Is there an intuitive understanding why ChatGPT plays "20 questions" so bad?
And why do even average humans play it so much better?
Might it be a future emergent ability which may possibly arise in ever larger LLMs?

I found two interesting papers on the topic

The first one answers some of my questions partially, e.g. that "gpt-3.5-turbo has a score of 68/1823 playing 20 questions with itself" which sounds pretty low.

**Comments have been [moved to chat](https://chat.stackexchange.com/rooms/146287/discussion-on-question-by-hans-peter-stricker-why-does-chatgpt-fail-in-playing); please do not continue the discussion here.** Before posting a comment below this one, please review the [purposes of comments](/help/privileges/comment). Comments that do not request clarification or suggest improvements usually belong as an [answer](/help/how-to-answer), on [meta], or in [chat]. Comments continuing discussion may be removed. — Dennis Soemers, May 26 '23 at 16:38
Can you add which version you tried? I played it with GPT4, and it guessed the object (a fern) in 11 questions. — Peter, May 26 '23 at 21:33
@Hans-PeterStricker Just ”I would like you to twenty questions with me. I've thought of an object." In ChatGPT with GPT4 as a model. — Peter, May 27 '23 at 06:57

nbro · Answer 1 · 2023-05-24T15:20:06.043

49

Like any other question on why ChatGPT can't do something, the simple/superficial answer is that ChatGPT is just a language model fine-tuned with RL to be verbose and nice (or to answer like the human tuners suggested), so they just predict the most likely next token.
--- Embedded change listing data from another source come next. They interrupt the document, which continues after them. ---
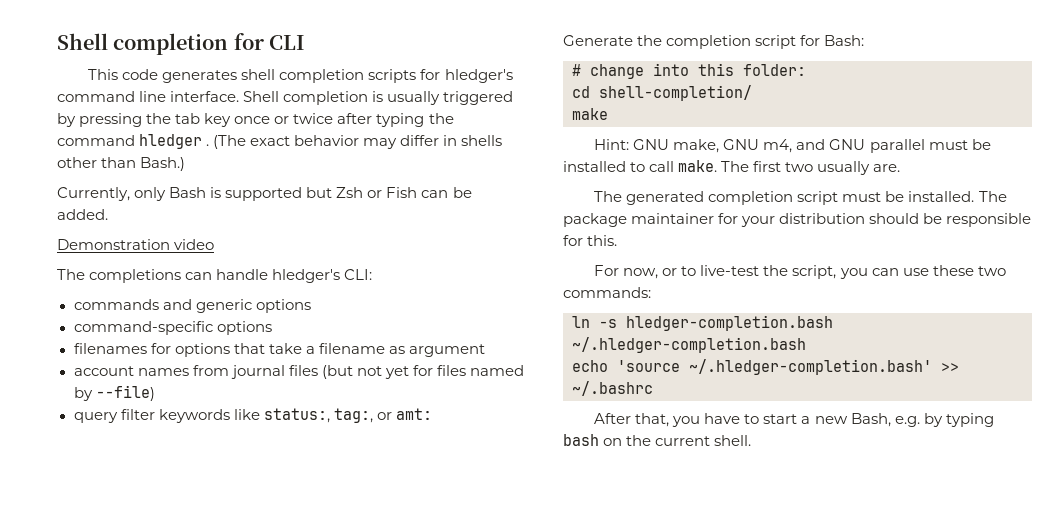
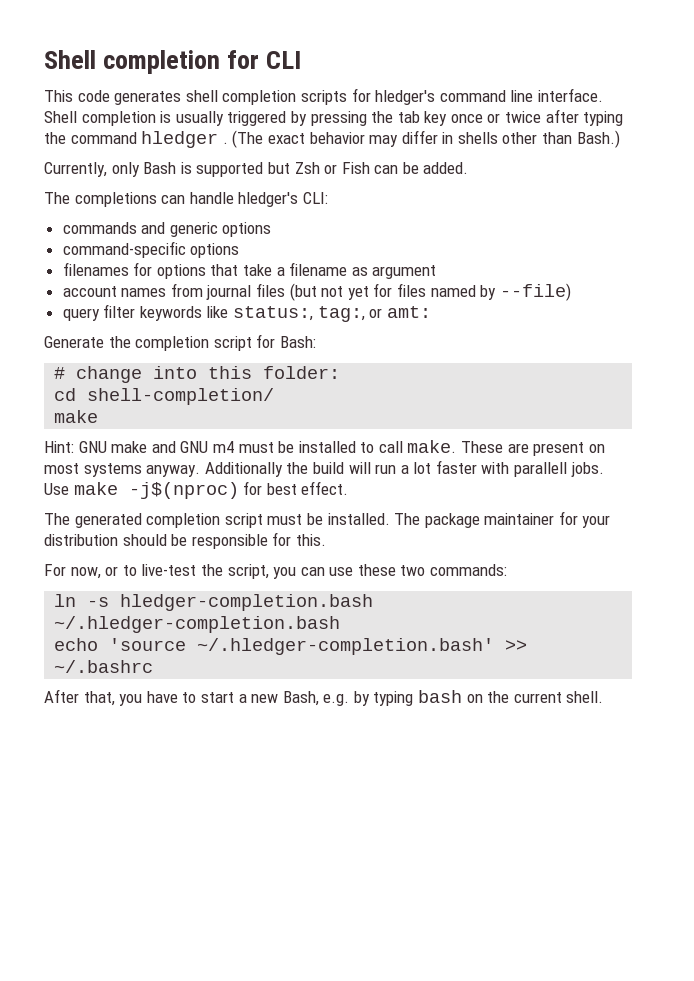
- Demonstration video
- Hint: GNU make, GNU m4, and GNU parallel must be installed to call make.
+ Hint: GNU make and GNU m4 must be installed to call make.
- The first two usually are.
+ These are present on most systems anyway. Additionally the build will run a lot faster with parallell jobs. Use make -j$(nproc) for best effect.

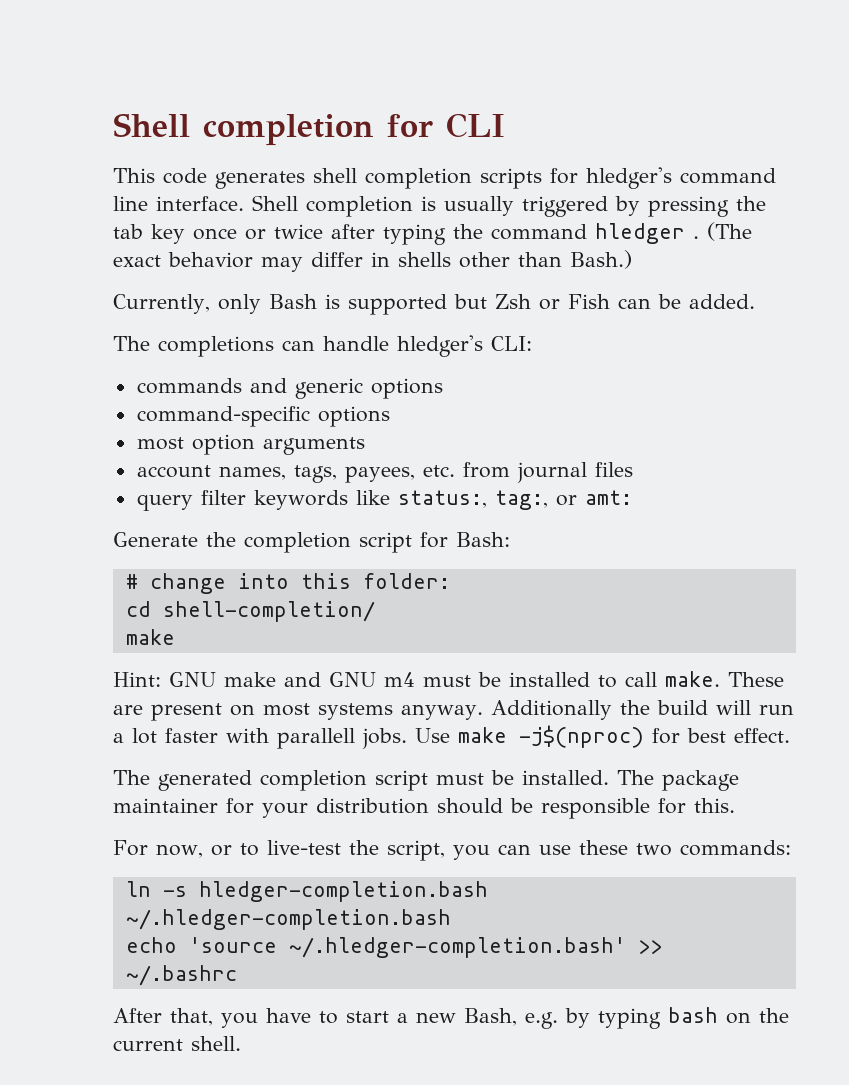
- filenames for options that take a filename as argument
- account names from journal files (but not yet for files named by --file)
+ most option arguments
+ account names, tags, payees, etc. from journal files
They do not perform logical reasoning like us in general. If they appear to do it in certain cases, it's because that's the most likely thing to predict given the training data.

The more detailed answer may require some months/years/decades of research that attempt to understand neural networks and how we can control them and align them to our needs. Model explainability has been around for quite some time.

ChatGPT is really just an example of how much intelligence or stupidity you can simulate by brute-force training.

Still, it's impressive at summarizing or generating text in many cases that are open-ended, i.e. there aren't (many) constraints. Again, this can be explained by the fact that what it generates is the most likely thing given what you pass to it. Example: If you say "Always look on the bright side of...", it will probably answer with "life". Why? Because the web or the training data is full of data that has the sentence "Always look on the bright side of life".

I don't exclude it's possible to train a model to perform logical reasoning correctly in general in this way, but so far it hasn't really worked. ChatGPT can really be stupid and informationally harmful. People are assuming that there's only 1 function that computes "intelligence". Nevertheless, I think the combination of some form of pre-training with some form of continual RL will probably play a crucial role to achieve "true machine intelligence", i.e. reason/act like a human, assuming it's possible to do this.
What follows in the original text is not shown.